REX was paying one-time CUBIN registration and libomptarget setup on the benchmark’s measured path.

That sounds mundane, but it is the kind of mistake source-to-source compilers are especially exposed to. Native Clang offloading owns the whole compile/link/offload image lifecycle. REX generates ordinary host source, ordinary device source, and helper files, then relies on the downstream build to link and run those artifacts. That is a useful and inspectable design, but it also means lifecycle placement becomes visible source code.

If REX emits that source code in the wrong order, the user’s timer sees it.

A before and after timeline. Before, the benchmark starts timing before the first offload launch, so lazy CUBIN registration is counted. After, rex_offload_init runs before the timer and the measured launch path is warm.

Figure 1. The bug was not that registration existed. The bug was that first-use registration could happen after nn started its own timer.

Why nn Exposed This So Clearly

nn is not a massive kernel-throughput benchmark. It has enough GPU work to matter, but its measured region is small enough that host launch setup and first-use runtime work are visible.

That makes it useful as a lifecycle test.

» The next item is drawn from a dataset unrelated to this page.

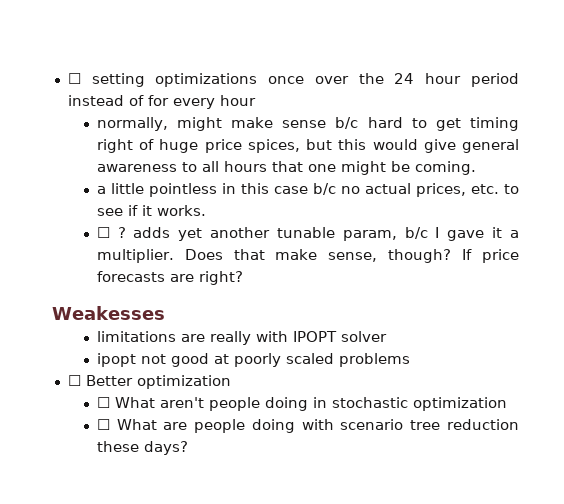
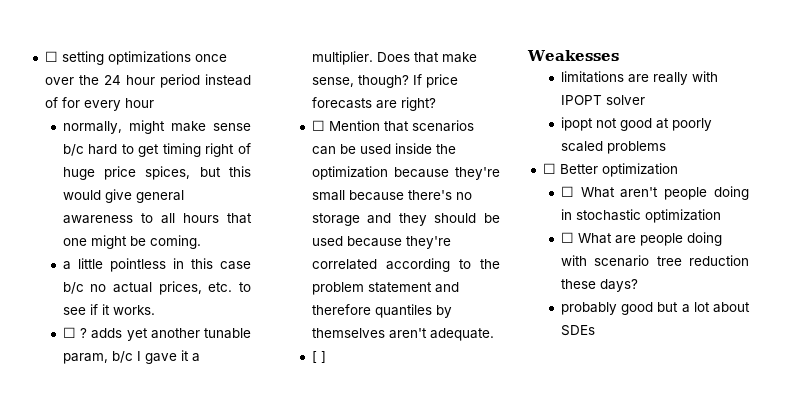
+ ☐ Mention that scenarios can be used inside the optimization because they're small because there's no storage and they should be used because they're correlated according to the problem statement and therefore quantiles by themselves aren't adequate.
+ [ ]
+ probably good but a lot about SDEs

The benchmark owns its timer. Conceptually, the source shape is:

1
2
3
4
5
6
7
8
9
int main(int argc, char **argv) {
  long long time0 = clock();

  /* input setup, target data movement, target region, result handling */

  long long time1 = clock();
  printf("total time : %15.12f s\n",
         (double)(time1 - time0) / 1000000.0);
}

That timer is not a CUDA event around one kernel. It is a benchmark-level timer around the whole run. So any work REX inserts after time0 = clock() becomes part of the reported number.

Some of that work is fair. Data movement and kernel launch overhead are part of the benchmark’s measured offload execution model.

One-time runtime image registration is different.

REX must register the generated CUBIN with libomptarget, but that registration is not part of the user algorithm. It is a compiler/runtime lifecycle operation needed to make the generated image visible to the OpenMP runtime. If REX charges that work to the first measured kernel launch, it is not measuring the same thing native LLVM measures.

This distinction matters most for small measured regions.

If a benchmark runs a huge kernel for seconds, a few milliseconds of first-use registration may disappear into noise. If a benchmark runs a small target region and prints an application-level total, that same fixed cost can dominate the result.

That is why the early nn gap was not interpreted as “REX generated a 3x slower nearest-neighbor kernel.” The magnitude pointed to a broader timing-path problem.

The Generated Source Was The First Place To Look

The first instinct in GPU performance work is often to open a profiler.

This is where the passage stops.